One of my favorite literary scenes was a gathering of writers at the Oakland hills ranch of Adeline Knapp in 1895. From notes taken by a reporter in attendance, we are are allowed to eavesdrop on what became something of a scholarly donnybrook over poetry. After a few lofty statements about it being “the language of the gods,” the hostess proclaims, “[Poets] tear the language from limb to limb in their efforts to express what is inexpressible, unexistent. They give us words, words, words, wrenched from their natural meanings, and arranged in all sorts of unnatural forms…” It’s just one example of the often caustic banter Coolbrith and her contemporaries toss at each other throughout the book.

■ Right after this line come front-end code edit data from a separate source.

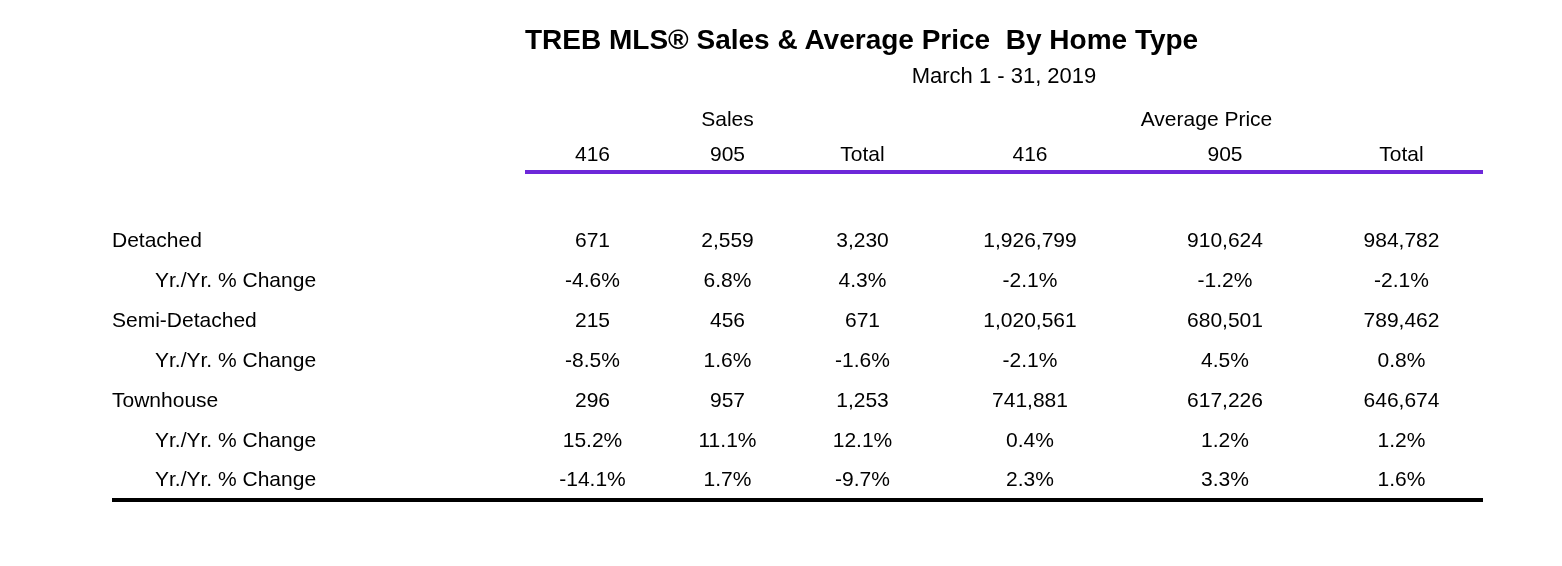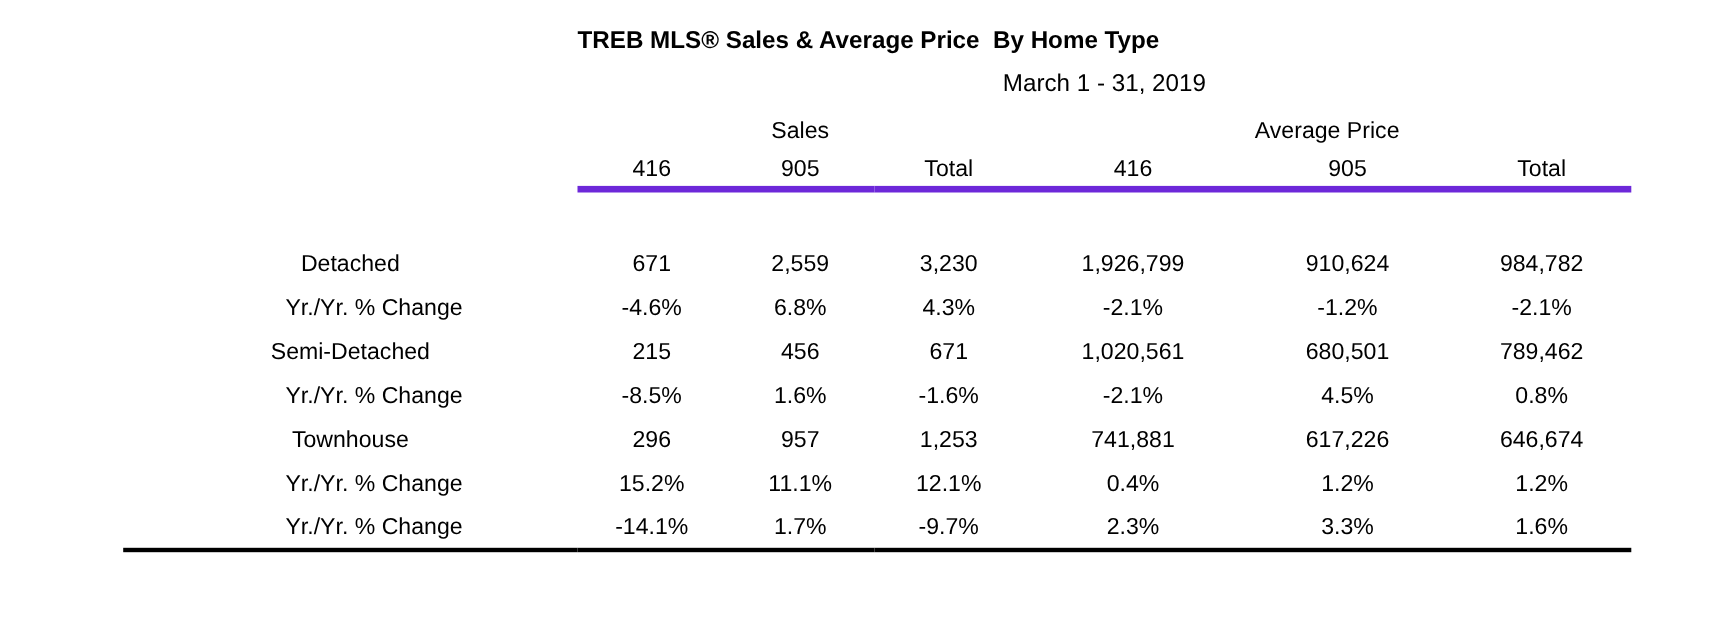--- a/index.html
+++ b/index.html
@@ -16,7 +16,7 @@
     position: absolute;
     left: 525px;
     top: 24px;
-    font-size: 22px;
+    font-size: 28px;
     font-weight: bold;
     white-space: pre;
   }

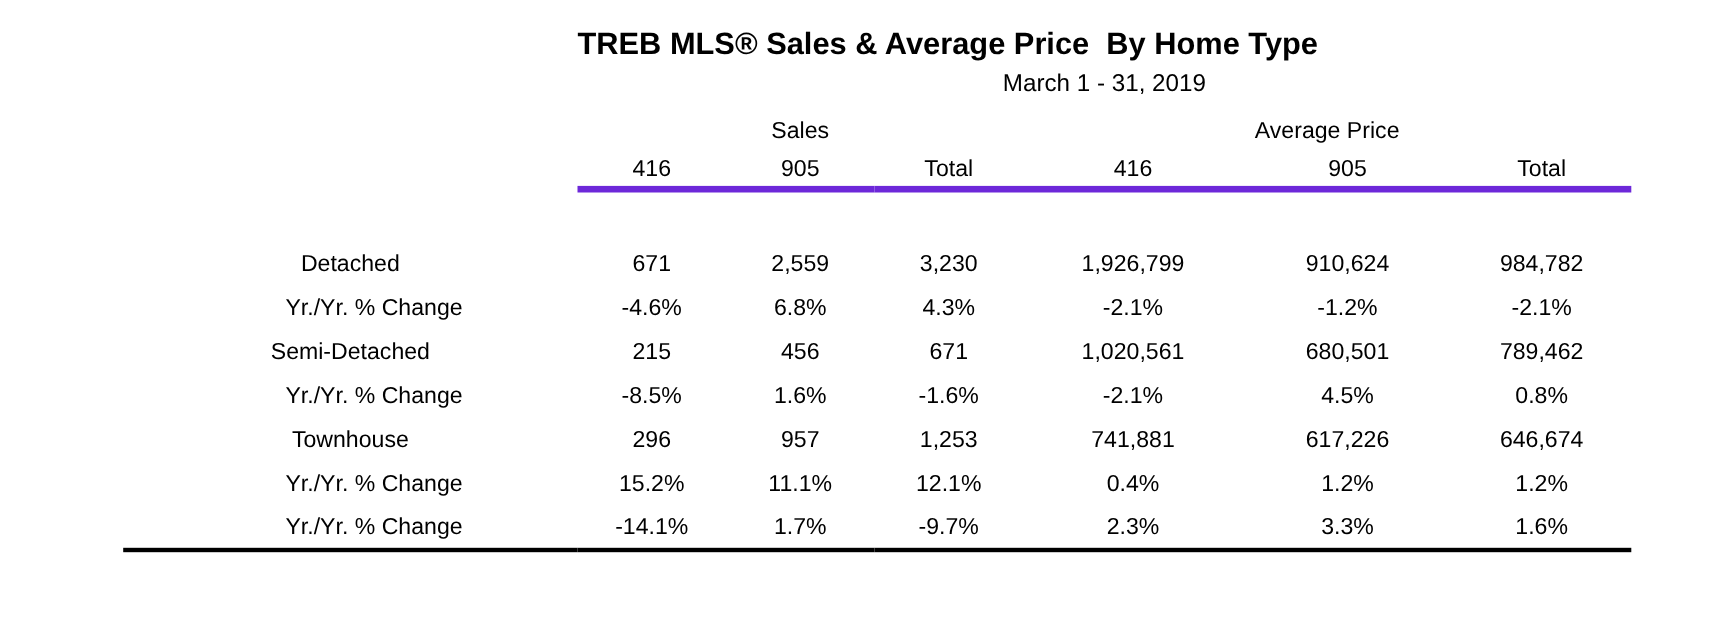--- a/index.html
+++ b/index.html
@@ -46,7 +46,7 @@
   tr.group-row { height: 38px; margin-top: 36px; }
   tr.group-row td.group { text-align: center; }
   tr.subheader-row { height: 34px; }
-  tr.subheader-row td.num { border-bottom: 6px solid #6d28d9; }
+  tr.subheader-row td.num { border-bottom: 4px solid #6d28d9; }
   tr.spacer-row { height: 48px; }
   tbody tr.data-row { height: 40px; }
   td.num { text-align: center; }

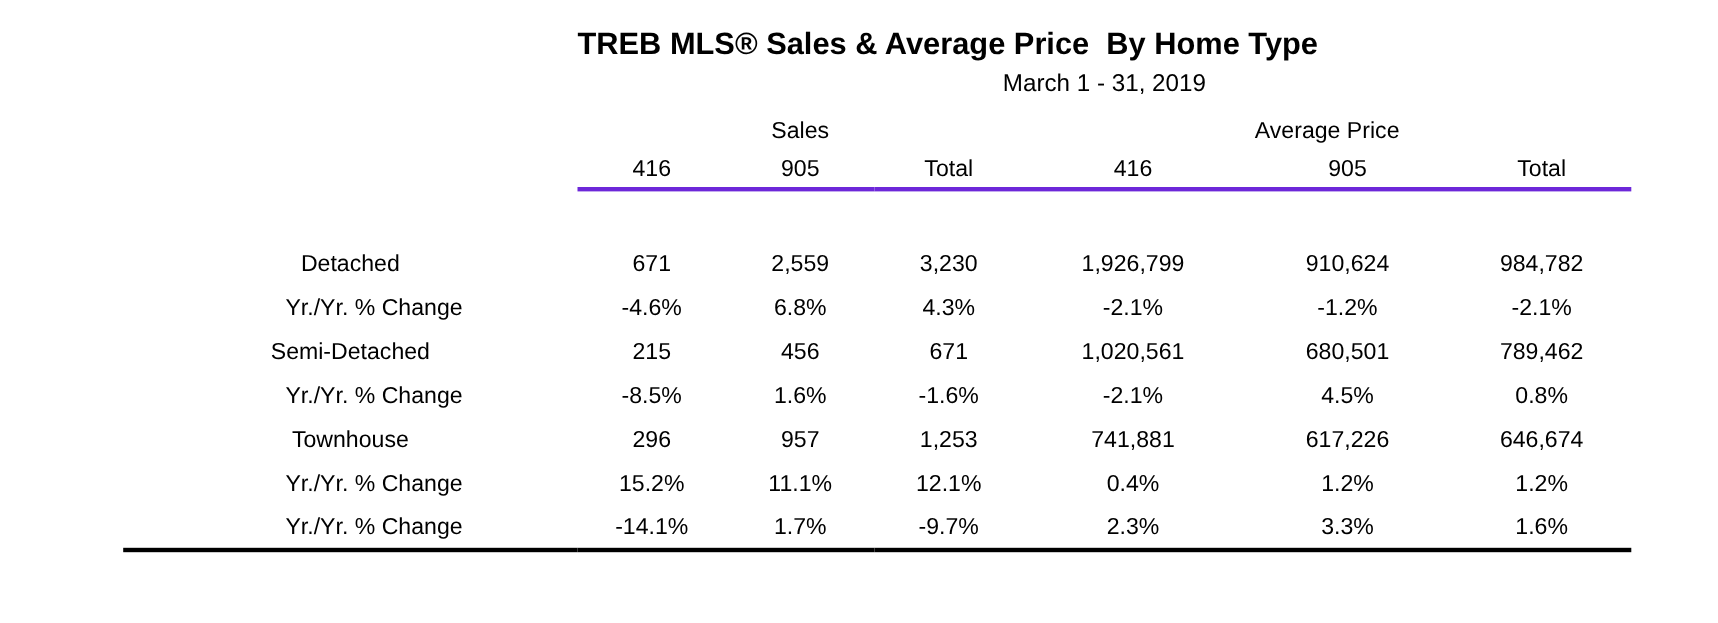--- a/index.html
+++ b/index.html
@@ -50,7 +50,7 @@
   tr.spacer-row { height: 48px; }
   tbody tr.data-row { height: 40px; }
   td.num { text-align: center; }
-  td.label { text-align: center; padding-left: 16px; white-space: nowrap; }
+  td.label { text-align: left; padding-left: 16px; white-space: nowrap; }
   td.label.indent { padding-left: 43px; }
   tr.last-row td { border-bottom: 4px solid #000000; }
 </style>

George probes many of Coolbrith’s relationships throughout her life. Being a Charles Keeler fan, I was particularly touched by the accounts of their long, close friendship. Of a collection of her poetry Keeler once wrote, “It may not have been great poetry, but we were sure that it was genuine. It rang true.” But as time passes, we see the relationship between them grow and deepen. Keeler becomes a champion of Coolbrith’s work and later likens her to “a poet with the artistry of an English Tennyson.”As the title suggests, we witness much of Coolbrith’s life wracked with hardship, adversity and loss. At times, she must abandon her art altogether. Speaking of her poetry at one point, she tells her brother, “The bird forgot its notes and the wings their flight.” George does a good job of letting us feel the impact of these personal tragedies without becoming morose. Quite the opposite, we see in Coolbrith a resilience and determination to survive.
In the preface, George tells us, “Writing a biography is an intimate affair. I love spending time with Coolbrith…” Further on, she continues, “She loved California and worked to capture its natural beauty in language, something that I also strive for in my work.” We see that dynamic in play in George’s prose which is finely turned yet unobtrusive throughout. It is her enthusiasm and affection for Coolbrith and California that gives this biography its vitality and crystal clear resonance.